Норвежские берега выглядели однообразно — к северу тянулся обрывистый ледник, отвесная стена, отливавшая сапфирно-синим в те недолгие минуты, когда серые тучи разрывались, пропуская лучи вечного заката.
А вот Кольский полуостров не поддавался владыке Арктики — здесь море, как союзник суши, билось о черные скалы, суровые и угрюмые. Впрочем, эта эпичная картина не представилась глазам «завербованных» — глухая полярная ночь покрывала весь Дальний Север.
Браилов усмехнулся, вспоминая. Чтобы «подсобные рабочие» (еще один политкорректный синоним, сокращенно «подраб») могли сойти на бетонный пирс, им снова выдали теплую одежду.
Было такое дурацкое правило у вербовщиков — держать под замком меховые штаны и куртки с капюшонами, а то еще сбегут подрабы… Куда, спрашивается? На попутную льдину?
Правда, во время плавания запрет однажды нарушили. Разыгралась тогда Атлантика, волны захлестывали палубу, намерзая гигантскими сосульками. И дюжие вербовщики живо раздали и меховую одежду, и унты, и шерстяное белье, и свитера, и толстые вязаные носки.

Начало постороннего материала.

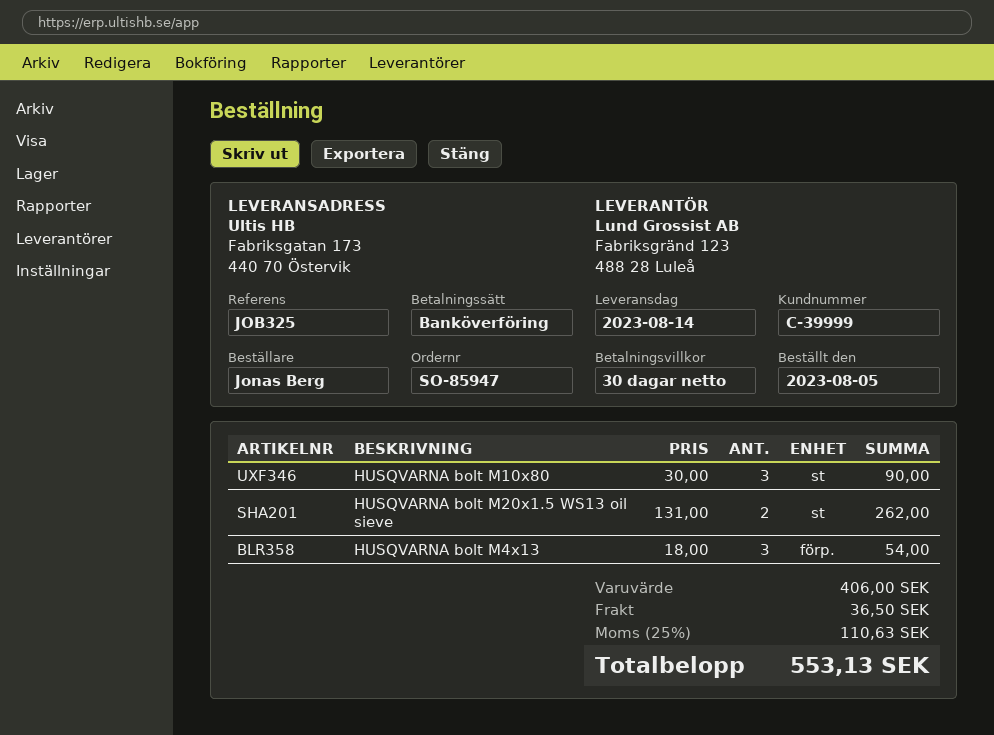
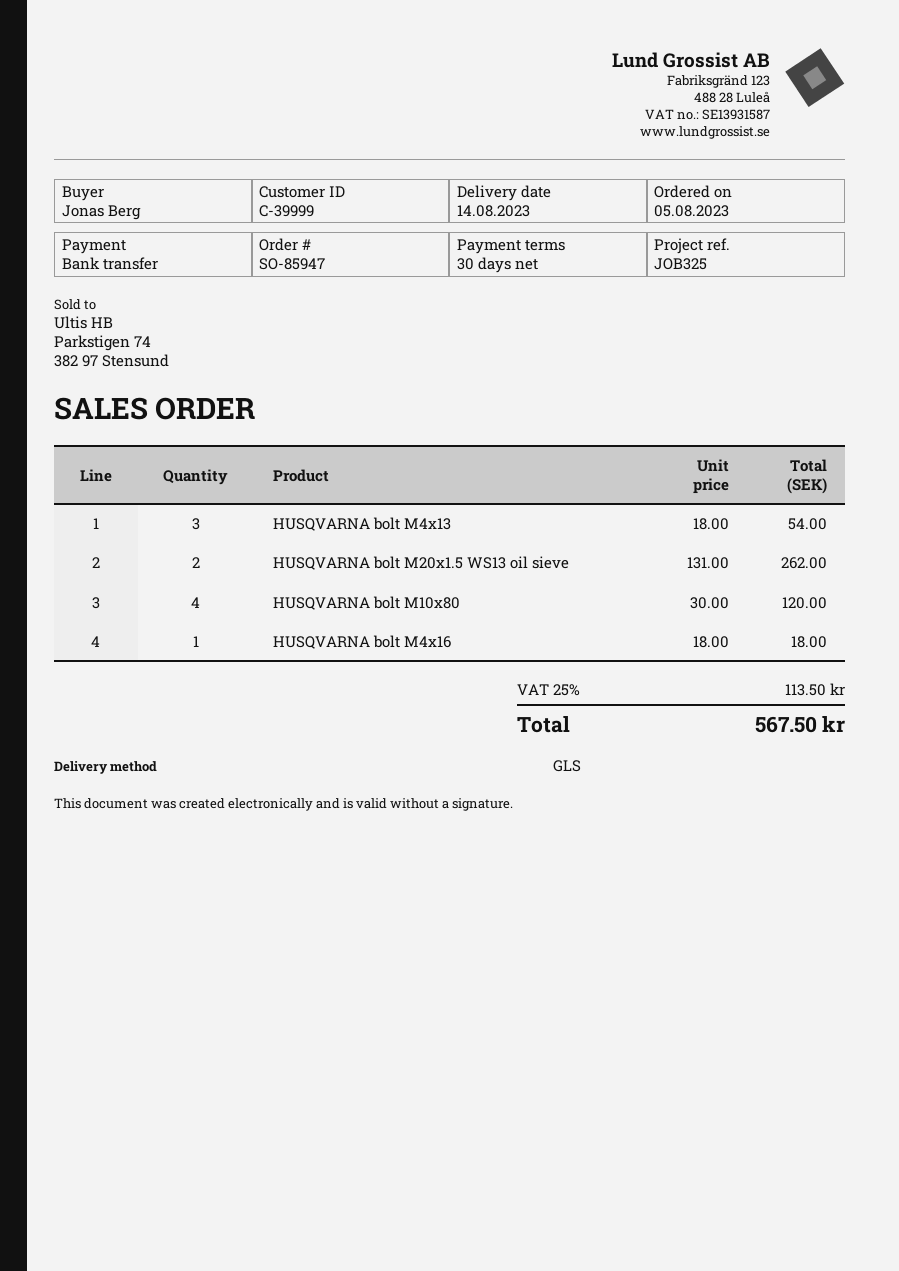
HUSQVARNA bolt M10x80: 3 x 30.00 = 90.00 -> 4 x 30.00 = 120.00
HUSQVARNA bolt M4x16: none -> 1 x 18.00 = 18.00
shipping: 36.50 -> none
tax: 25% = 110.63 -> 25% = 113.50
total: 553.13 -> 567.50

Озябшие подрабы живо согрелись, а после, когда ломами крушили мутный лед, даже вспотели…
— Ч-черт! — ругнулся Михаил, поспешно сплевывая самокрутку, едва не обжегшую губы. Задумался, придурок. Ностальгия, что ли, разыгралась? Так, вроде, рано еще тосковать по былому!
…На берегу «завербованных» встретил сам бригадир, огромный румяный кабан, занявший весь немалый объем дохи.
— Добро пожаловать на курорт «Печенга»! — глумливо заорал он, трясясь от смеха в бегающем свете прожекторов. — Чего морды кривите? Правда-правда! Сегодня минус шестьдесят всего, теплынь! Га-га-га! Стройся в колонну по одному, и марш за мной…
Старые здания рудника давно скрылись под снегами, наметенными буранами, а новые опирались на сваи, пропуская метели под собой.
Новую «смену» сытно накормили, дали часок отлежаться в протопленном бараке, и повели вниз, на подземные горизонты, где днем и ночью добывали никелевую руду. Почти всем «завербованным» торжественно вручили тяжеленные перфораторы, «посвящая» в проходчики.